December 22, 2000: Virenque was cleared from the criminal charge of "inciting the administration of doping and masking products to others and complicity in the importation of drugs". Voet was given a 10 month suspended sentence and a 30,000 franc fine. Bruno Roussel, was given a suspended sentence of 1 year and a fine of 50,000 francs.[48] Christine Paranier received a 30,000 francs fine (4,573 euros). Her husband Éric received a fine of 10,000 francs (around 1,500 euros). Jef d'Hont received a nine-month suspended sentence and a fine of 20,000 francs (around 3,000 euros). Jean Dalibot and Joel Chabiron received a five-month suspended sentence. Dr. Terrados was given a 30,000 francs fine. The case against Eric Rijckaert was dropped due to his deteriorating health. He would die a month later of cancer.[49]
December 30, 2000: Swiss cycling federation gave a nine-month ban to Virenque and a 4,000 Swiss franc fine.[50]
Books
Many books have been written about the Festina affair.
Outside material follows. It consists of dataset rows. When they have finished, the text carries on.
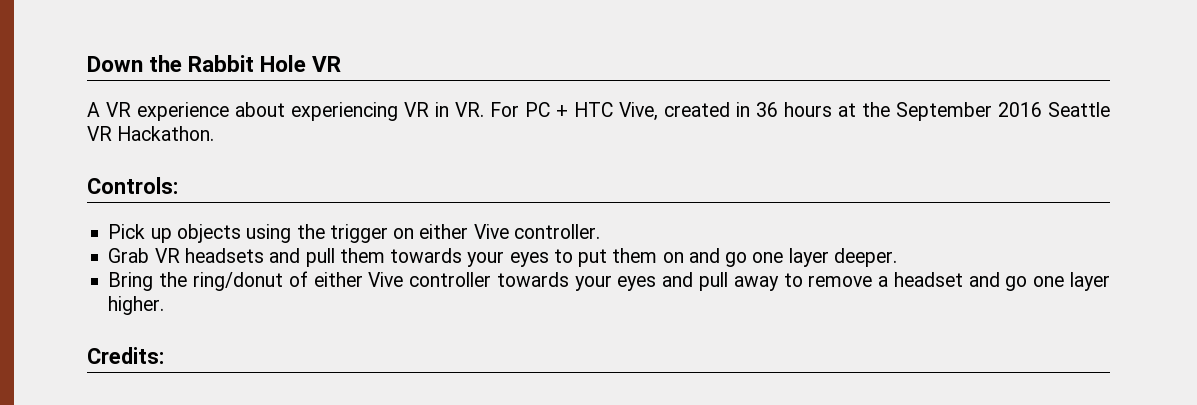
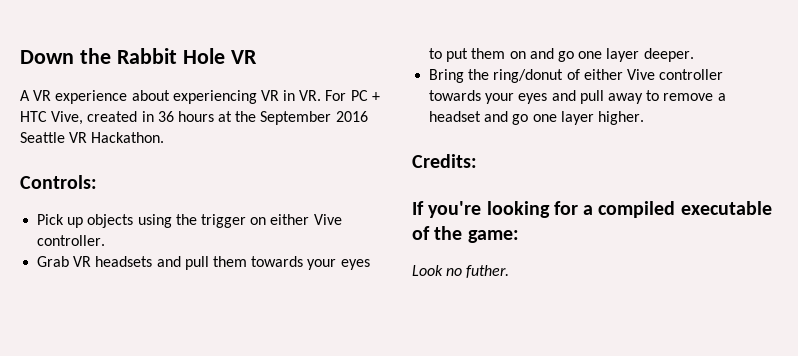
(164, 355) none -> [412,201,772,218] [412,226,519,243] [412,265,510,278] // If you're looking for a compiled executable of the game: // Look no futher.

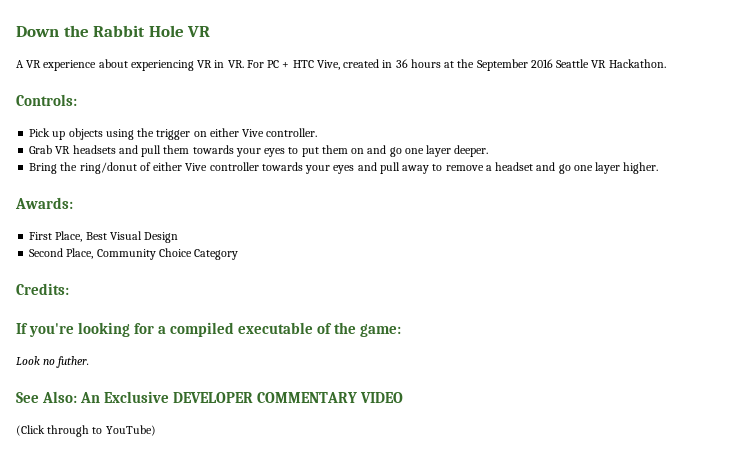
(644, 118) none -> [15,197,73,209] [29,231,179,243] [29,248,239,260] // Awards: // First Place, Best Visual Design // Second Place, Community Choice Category
(510, 271) none -> [16,391,404,403] [16,425,156,437] // See Also: An Exclusive DEVELOPER COMMENTARY VIDEO // (Click through to YouTube)

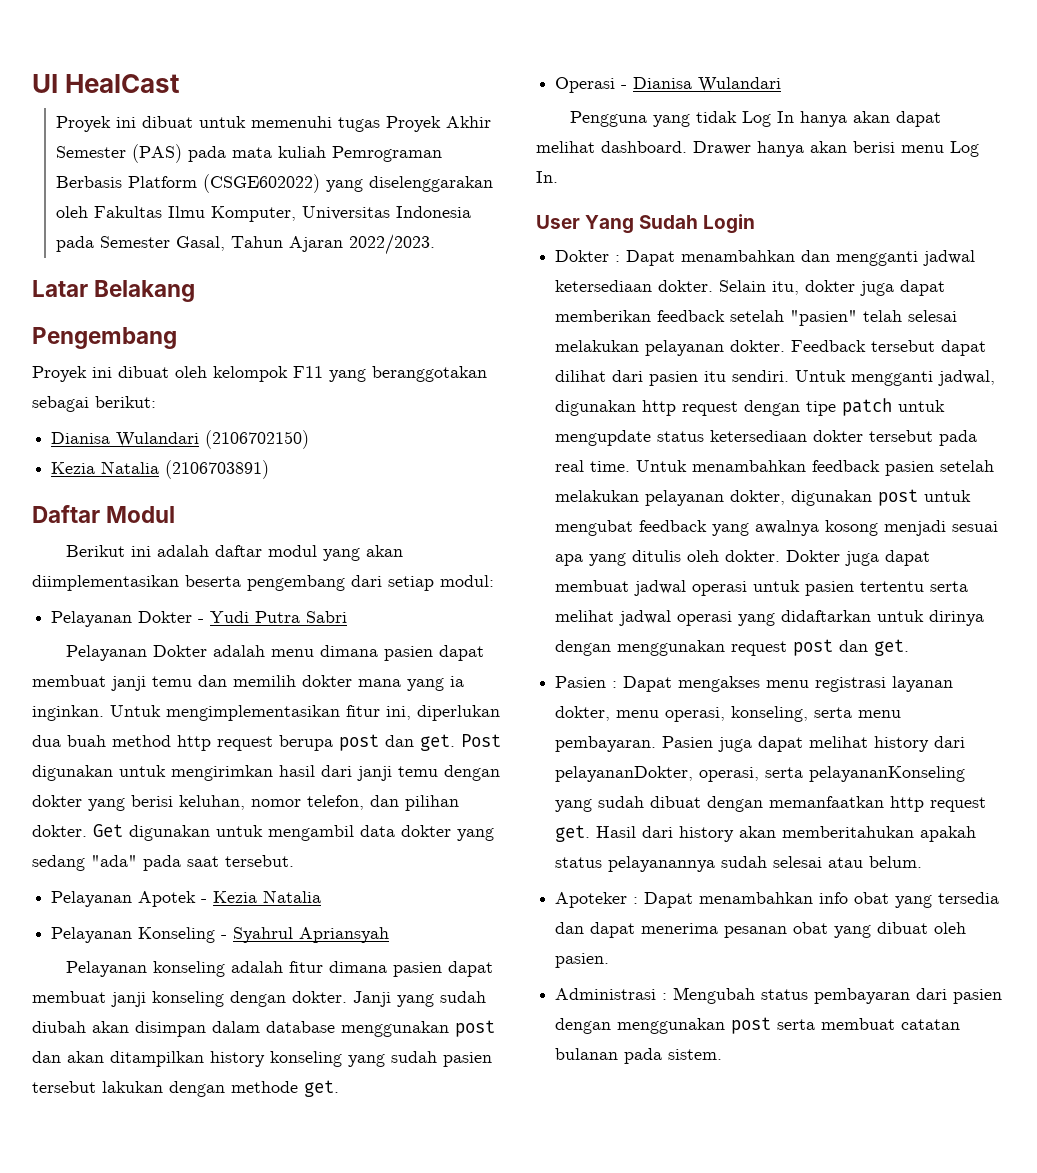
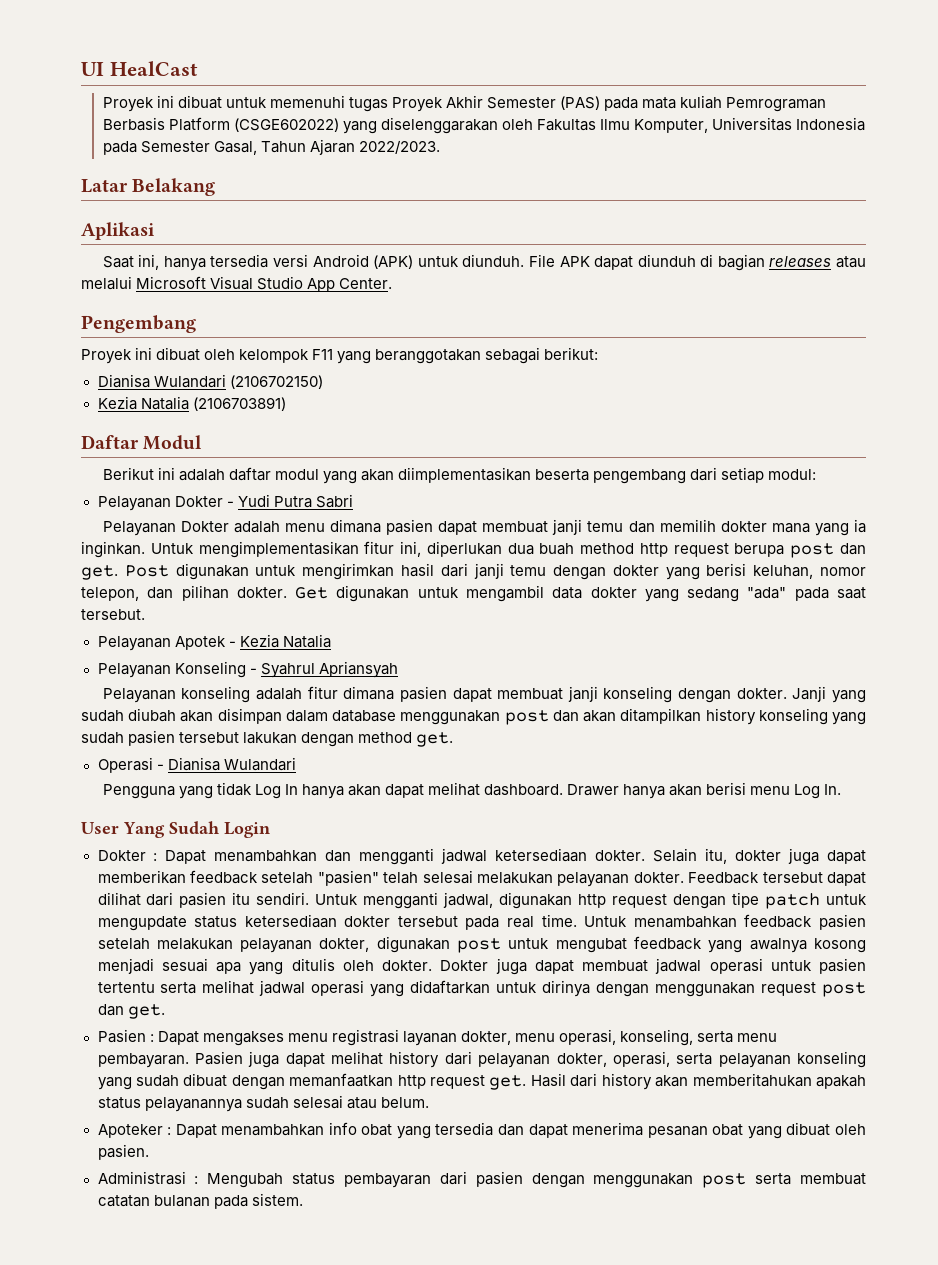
(196, 291) none -> [81,222,155,240] [102,254,866,271] [81,276,393,292] // Aplikasi // Saat ini, hanya tersedia versi Android (APK) untuk diunduh. File APK dapat diunduh di bagian releases atau melalui Microsoft Visual Studio App Center.
[307,795,364,810] telefon, -> [81,587,139,601] telepon,
[231,1081,298,1093] methode -> [358,732,413,743] method
[555,766,966,782] pelayananDokter, operasi, serta pelayananKonseling -> [478,1051,866,1068] pelayanan dokter, operasi, serta pelayanan konseling

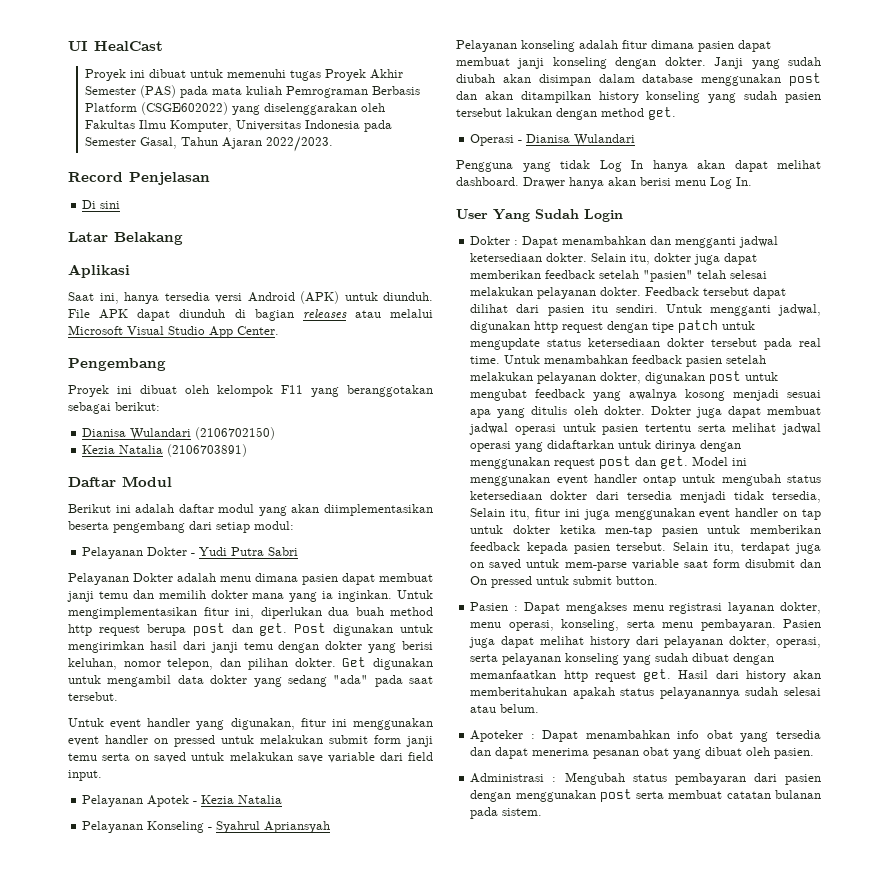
(440, 147) none -> [68,172,210,185] [82,200,121,209] // Record Penjelasan // Di sini
(145, 614) none -> [68,718,433,730] [68,735,433,747] [68,752,433,763] [68,770,102,781] // Untuk event handler yang digunakan, fitur ini menggunakan event handler on pressed untuk melakukan submit form janji temu serta on saved untuk melakukan save variable dari field input.
(165, 1011) none -> [692,456,748,466] [470,474,821,486] [470,491,821,503] [470,508,821,520] [470,525,821,537] [470,542,821,554] [470,559,821,571] [470,576,659,588] Model ini menggunakan event handler ontap untuk mengubah status ketersediaan dokter dari tersedia menjadi tidak tersedia, Selain itu, fitur ini juga menggunakan event handler on tap untuk dokter ketika men-tap pasien untuk memberikan feedback kepada pasien tersebut. Selain itu, terdapat juga on saved untuk mem-parse variable saat form disubmit dan On pressed untuk submit button.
- Willy Voet, Massacre à la chaîne, Calmann-Lévy, 1999 ISBN 2-290-30062-4 translated as Breaking the Chain, ISBN 0-224-06056-2
- Bruno Roussel, Tour de vices, Hachette Littérature, 2001 ISBN 2-01-235585-4
- Richard Virenque (together with C. Eclimont & Guy Caput), Ma Vérité, Editions du Rocher, 1999 ISBN 978-2-268-03305-1
- Jean-François Quénet, Un cyclone nommé dopage: Les secrets du dossier Festina, Broché 1999 ISBN 978-2-263-02865-6
- Daniel Baal, Droit dans le Mur, Editions Glénat, 1999 ISBN 978-2-7234-3090-6
- Sylvie Voet, De la poudre aux yeux, Editions Michel Lafon, 2004 ISBN 2-7499-0132-4
- Eric Rijckaert, De Zaak Festina:het Recht van antwoord van Dokter Eric Ryckaert, Lannoo – Tirion, 2000 ISBN 90-209-3989-0
TVM affair
The TVM affair, was in the French judicial system treated as an independent court case. As the French police executed the TVM raid and held several TVM key staff into custody along with performing additional advanced doping testing and interrogation of six TVM riders, during the same time span where the Festina investigation occurred, the TVM affair is never-the-less often referred to as being part of the "Festina scandal". After the public prosecutor in Reims had prepared the case, the court arbitration was conducted during 28–31 May 2001, with Cees Priem (TVM manager), Andrei Mikhailov (TVM doctor) and Jan Moors (TVM soigneur) being charged for import, transport and possession of doping/drugs on French soil.
Main events:[51]
- March 9, 1998: 104 EPO vials are seized by the French police from a TVM-car near the Spanish border, on its way back home from the Vuelta a Murcia race in Spain.
- July 18, 1998: The French newspaper Aujourd'hui (locally known as Le Parisien), which is owned by the Amaury Group, publish the story about the TVM-affair. Cees Priem admits the fact that some EPO vials indeed had been seized from a TVM-car, but insists that the event in no way was related to his cycling team.
- July 23, 1998: On the rest day of the Tour, the French police raided the Hotel De la Rocade in Pamiers, where the TVM team was staying. Cees Priem and Andrei Mikhailov are arrested. Four other TVM-members, including assistant team manager Hendrik Redant and the TVM mechanic who was driving the car with EPO vials in March 1998, are interrogated for several hours, but released again after the questioning.[52]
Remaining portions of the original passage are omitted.